======== Records for processing

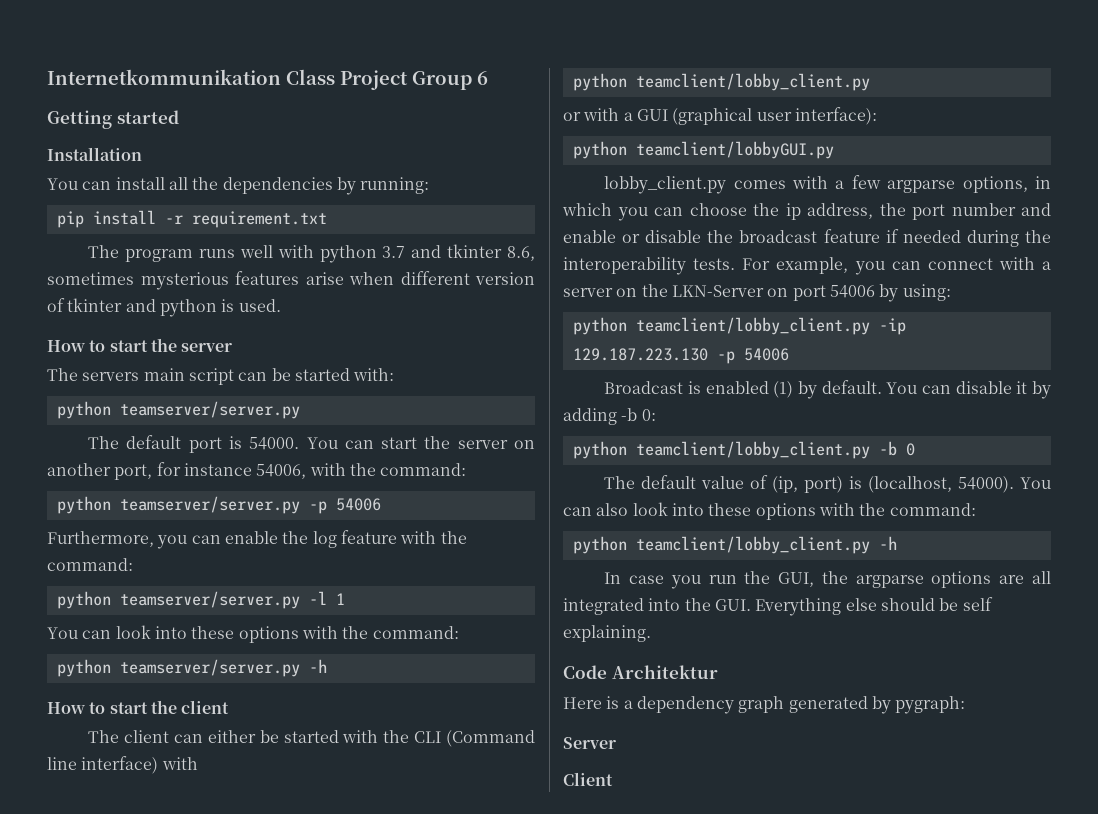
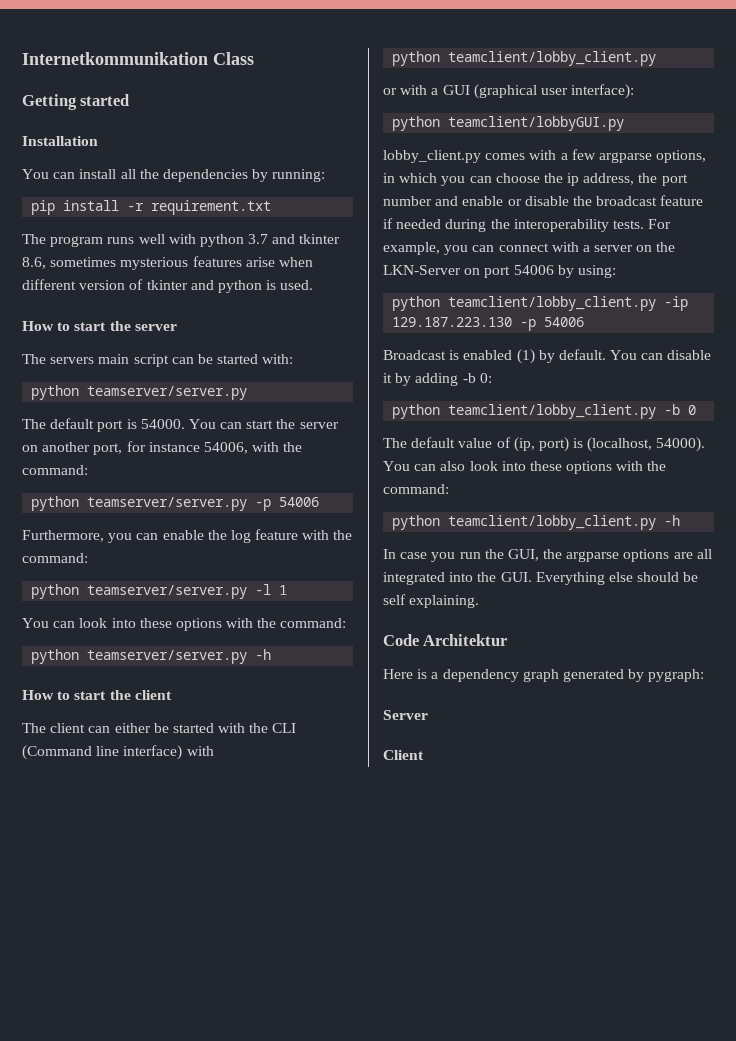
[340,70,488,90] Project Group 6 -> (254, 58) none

================
======== Records for processing

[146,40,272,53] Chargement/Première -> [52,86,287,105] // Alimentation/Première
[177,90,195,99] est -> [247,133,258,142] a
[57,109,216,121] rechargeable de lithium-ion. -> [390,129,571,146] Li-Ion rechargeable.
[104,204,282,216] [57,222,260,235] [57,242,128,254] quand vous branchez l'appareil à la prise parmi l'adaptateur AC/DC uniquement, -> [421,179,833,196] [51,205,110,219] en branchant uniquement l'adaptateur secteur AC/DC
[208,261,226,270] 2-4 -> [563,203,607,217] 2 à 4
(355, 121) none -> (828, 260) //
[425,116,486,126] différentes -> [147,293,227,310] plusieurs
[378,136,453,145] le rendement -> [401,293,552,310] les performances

================
======== Records for processing

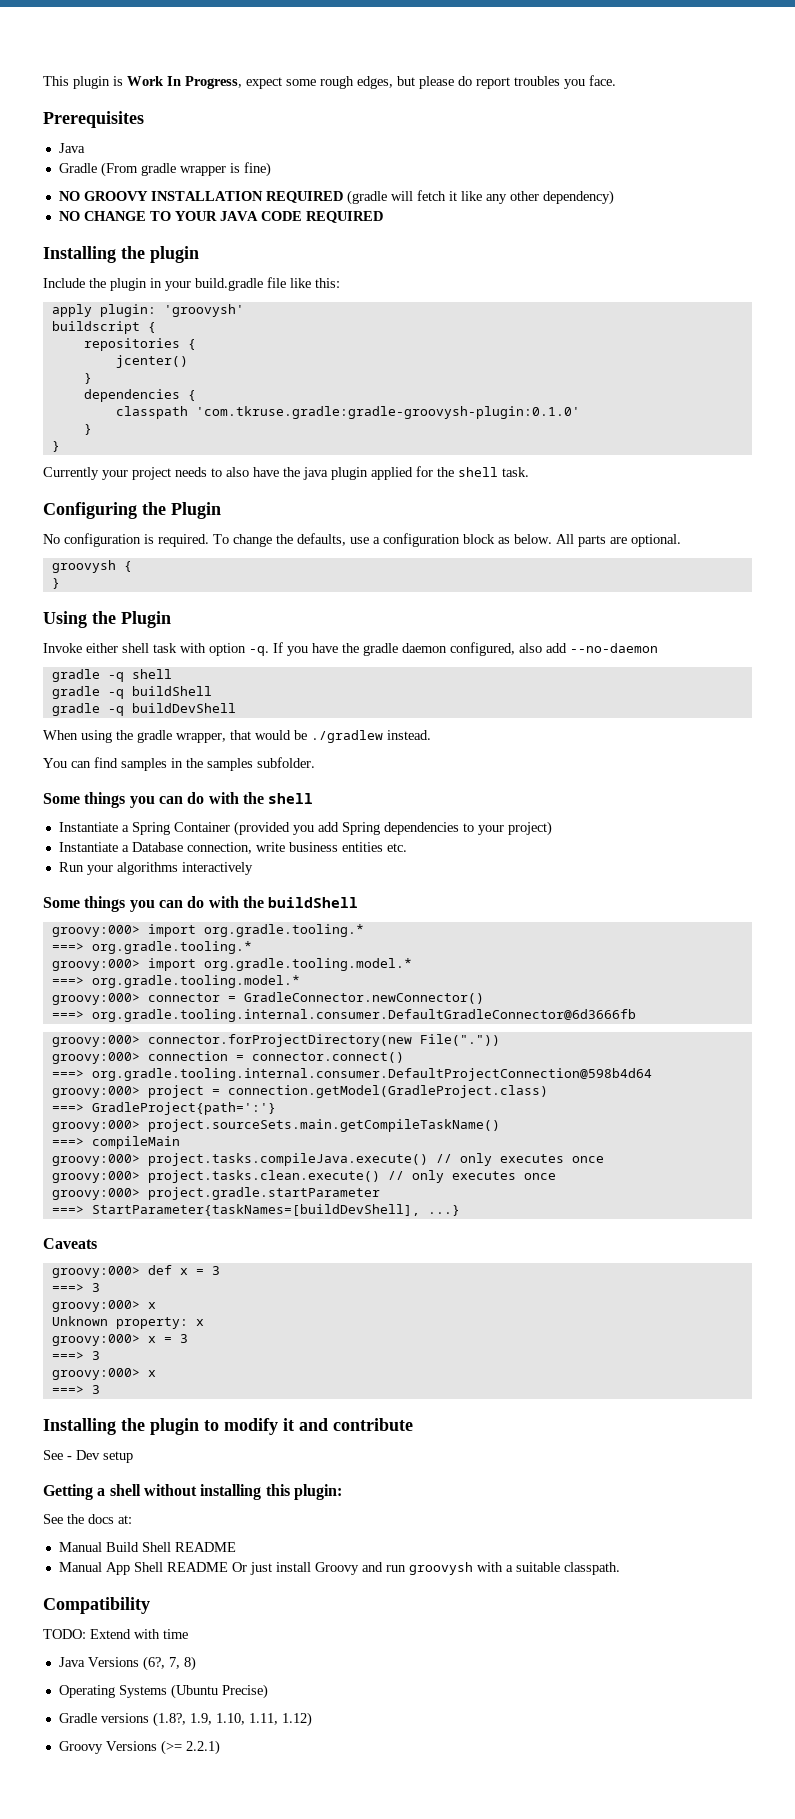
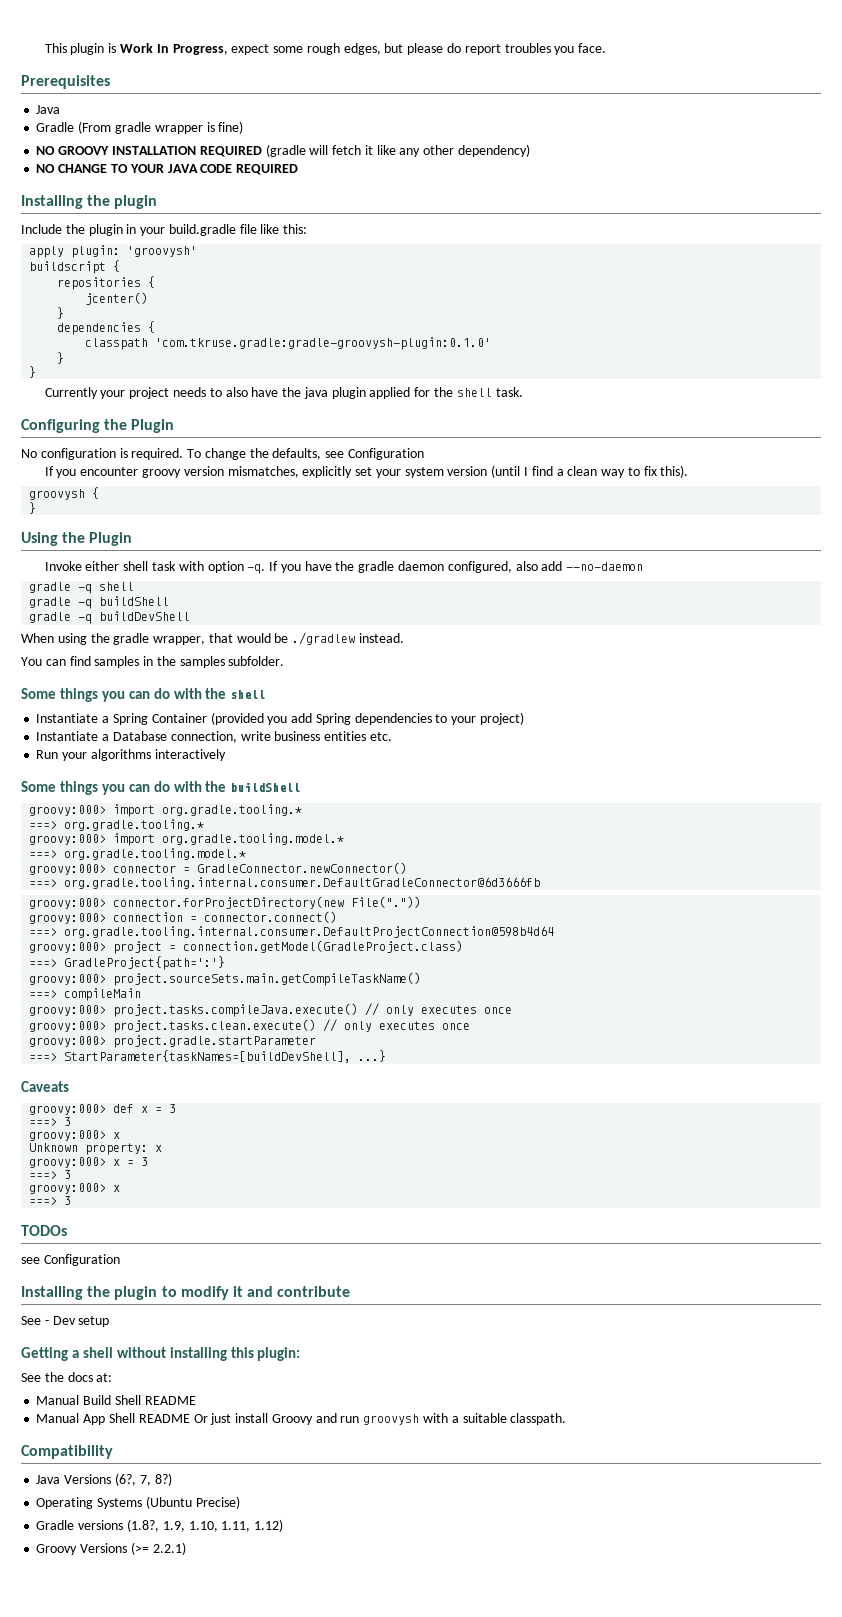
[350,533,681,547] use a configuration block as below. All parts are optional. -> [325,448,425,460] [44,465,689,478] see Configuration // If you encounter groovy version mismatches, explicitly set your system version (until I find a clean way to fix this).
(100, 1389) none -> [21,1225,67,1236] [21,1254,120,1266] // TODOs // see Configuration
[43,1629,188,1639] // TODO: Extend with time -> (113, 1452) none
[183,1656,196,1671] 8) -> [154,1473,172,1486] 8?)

================

Filter the data down to the lines that contain the string "none", and copy them.

[340,70,488,90] Project Group 6 -> (254, 58) none
(355, 121) none -> (828, 260) //
(100, 1389) none -> [21,1225,67,1236] [21,1254,120,1266] // TODOs // see Configuration
[43,1629,188,1639] // TODO: Extend with time -> (113, 1452) none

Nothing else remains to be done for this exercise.